Ob Alexandre Styker einen Film im Kopf habe, in dem er Claudia gerne das Stichwort gegeben hätte: Er antwortet: „Das Mädchen mit dem leichten Gepäck [Valerio Zulini, 1960]! Das ist vor allem ein Film, den ich zusammen mit ihr gesehen habe. Claudia hat mir gesagt, ich ähnele Jaques Perrin und so habe ich mir gesagt, ich muss diese Rolle übernehmen. Nur dass ich zu dieser Zeit noch nicht einmal so richtig geboren war!“ Alexandre wurde geboren, als Claudia, mitten im Dreh von Viscontis Gewalt und Leidenschaft, schon mehr als fünfzig Kinofilme gedreht hatte. Doch die Freundschaft zählt keine Jahre: „Vierzig? Das sind gerade mal ein paar Jahre…einige Monate sogar bloß!“

„Warum nicht auch mit Visconti“, fügt der junge Mann seinen Tagträumen hinzu. „Na von wegen“, wirft ihm die Grand Dame ironisch zurück, „er war ein Genie!
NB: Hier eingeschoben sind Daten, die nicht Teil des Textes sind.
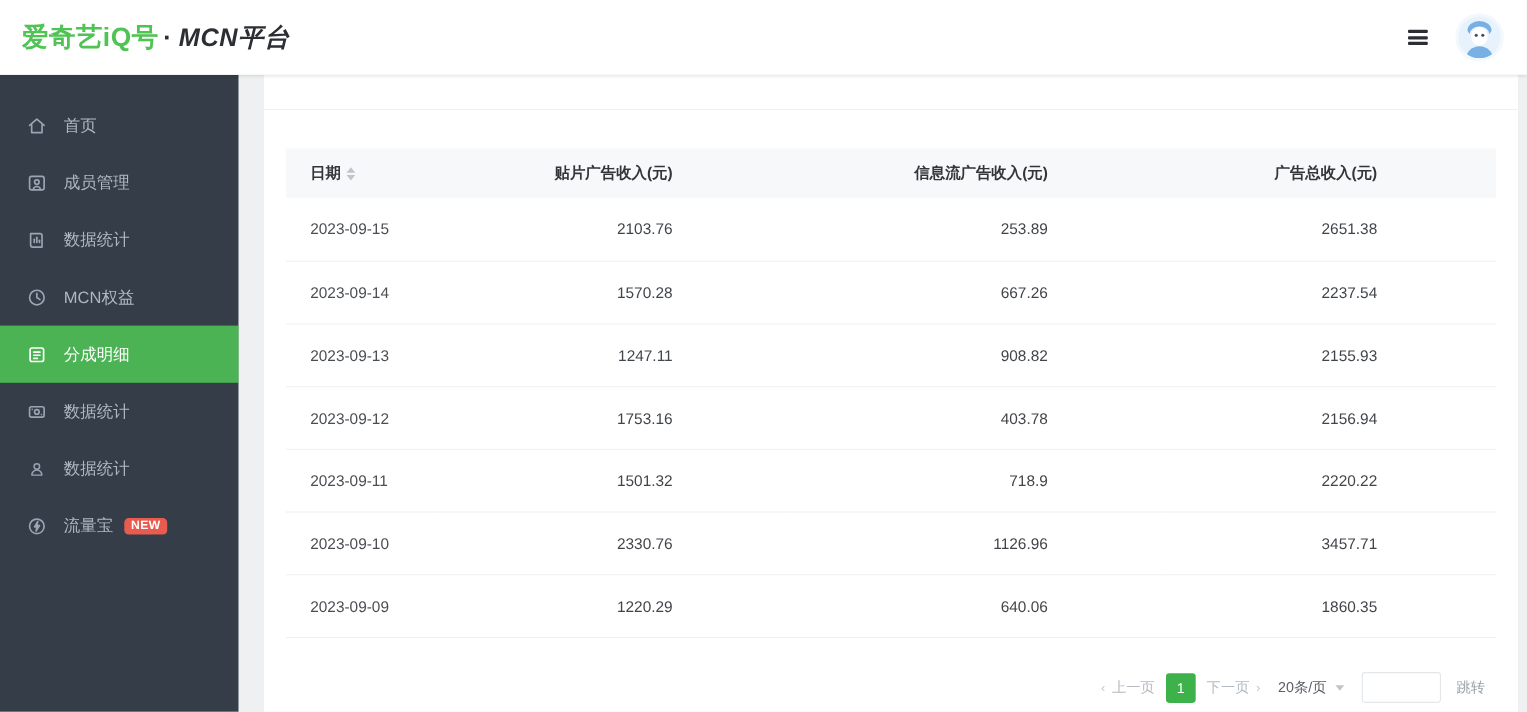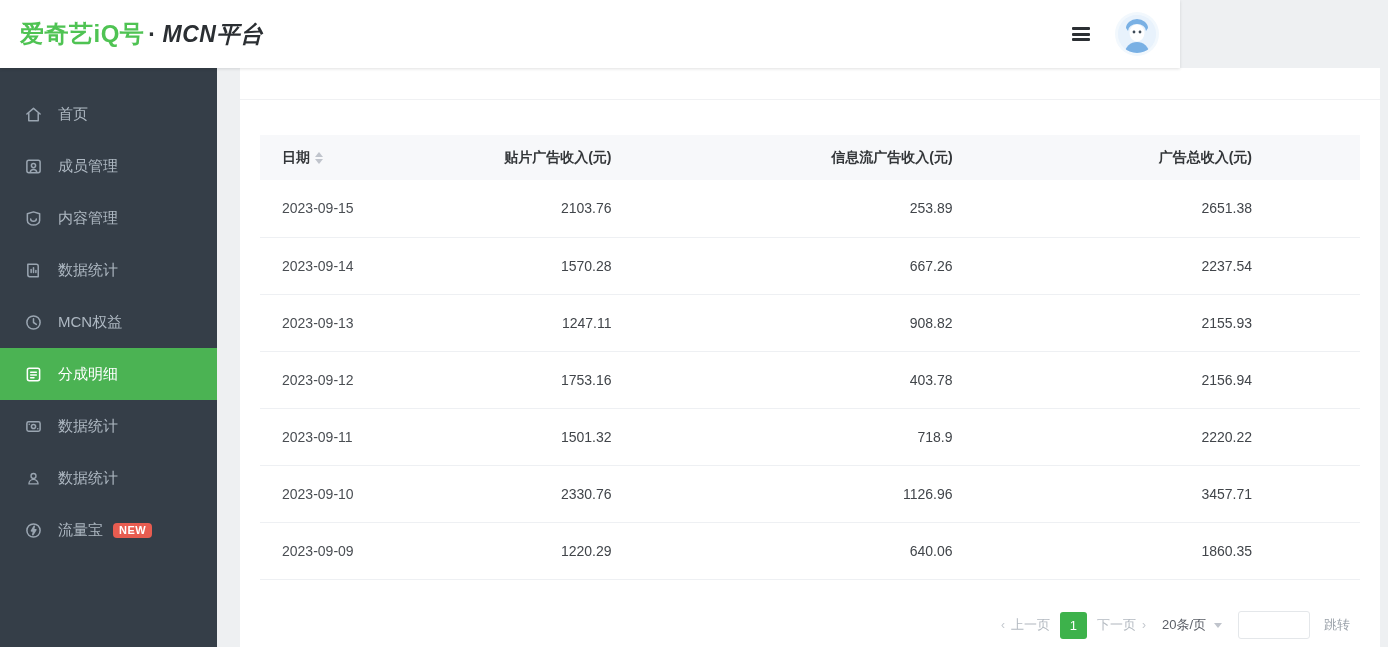--- a/index.html
+++ b/index.html
@@ -7,7 +7,7 @@
     font-family:"Liberation Sans","DejaVu Sans",sans-serif; background:#eef0f2; }
 
   
-  .topbar { position:absolute; left:0; top:0; width:1180px; height:68px;
+  .topbar { position:absolute; left:0; top:0; width:1388px; height:68px;
     background:#ffffff; box-shadow:0 1px 3px rgba(0,0,0,.12); z-index:5;
     display:flex; align-items:center; justify-content:space-between; padding:0 24px 0 20px; }
   .logo { display:flex; align-items:baseline; font-weight:bold; font-size:23px; letter-spacing:.5px; }

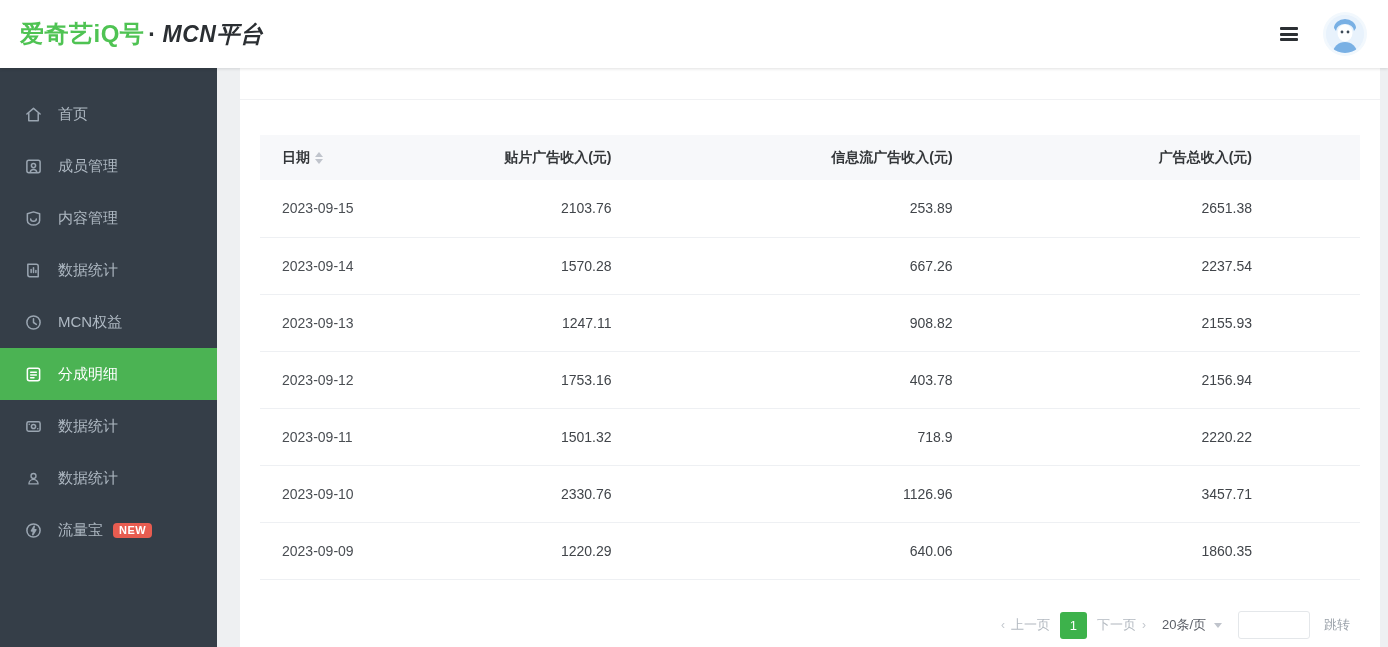--- a/index.html
+++ b/index.html
@@ -113,15 +113,6 @@
         </svg>
       </span>
       <span>成员管理</span>
-    </div>
-    <div class="side-item">
-      <span class="s-icon">
-        <svg width="17" height="17" viewBox="0 0 18 18" fill="none" stroke="currentColor" stroke-width="1.6" stroke-linecap="round" stroke-linejoin="round">
-          <path d="M2.5 4 L9 2 L15.5 4 V11 a6.5 5 0 0 1 -13 0 z"></path>
-          <path d="M6 9.5 a3 2.4 0 0 0 6 0"></path>
-        </svg>
-      </span>
-      <span>内容管理</span>
     </div>
     <div class="side-item">
       <span class="s-icon">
Ich habe vier Filme mit ihm gemacht und er hat mich in vier Ecken der Welt mitgenommen, er hat mich mit Geschenken überhäuft. Er hat gesagt ich sei eine Katze, die man streicheln kann, aber eine Katze, die ihre Krallen ausfährt. Visconti war ein Mann des Theaters, du konntest keinen Gesichtsmuskel bewegen, wenn er nicht einverstanden war. Es war nötig, dass die Augen sagen, was die Augen nicht sagen. Mit Federico Fellini dagegen, mit dem ich 8 ½ gedreht habe, gab es kein Szenario, das war totale Improvisation…“ Alexandre Styker bestätigt: „Das ist wahr, schlussendlich sieht man bei Visconti die Strenge und dass es bei Fellini drunter und drüber geht!“

Hure oder Prinzessin

Begehrte und begehrenswerte Cardinale: „Man schlug mir vor zu drehen, ich ging aber auf keines der Angebote ein. Sie mussten ganz schön hartnäckig sein, damit ich einwilligte.“ „Ein bisschen wie in der Liebe, man muss sich hingeben, damit es läuft“, vergleicht ihr Komplize. Doch heutzutage hat sich das Kino verändert: „Etwas Zeitgenössisches zu machen, ist nicht so leicht“, räumt die Schauspielerin ein. „Alle rackern sich ab, um Geld zu haben. Wenn man keine Mittel hat, braucht man Ideen und Energie.“ Gewisse Wahrheiten kommen trotzdem nicht aus der Mode: „Das Wichtige ist, innerlich stark zu sein, um du selbst zu bleiben, wenn du die Hure oder die Prinzessin spielst.“

Auch wenn sie künftig öfter Prinzessin als Hure ist, „der Cardinale“ mangelt es nicht an Arbeit. Ein Theaterstück und vier Filme, davon einer über Camus und Drehs in Marokko, Algerien und Tunesien. „Unglaublich, aber wahr“ (wie sie sagt), hat die Veteranin des europäischen Kinos „eine Unmenge an Angeboten.“ „Du hast wirklich Glück“, beeilt sich der junge Alexandre zu erwidern. Es ist keine einfache Zeit für Komödianten.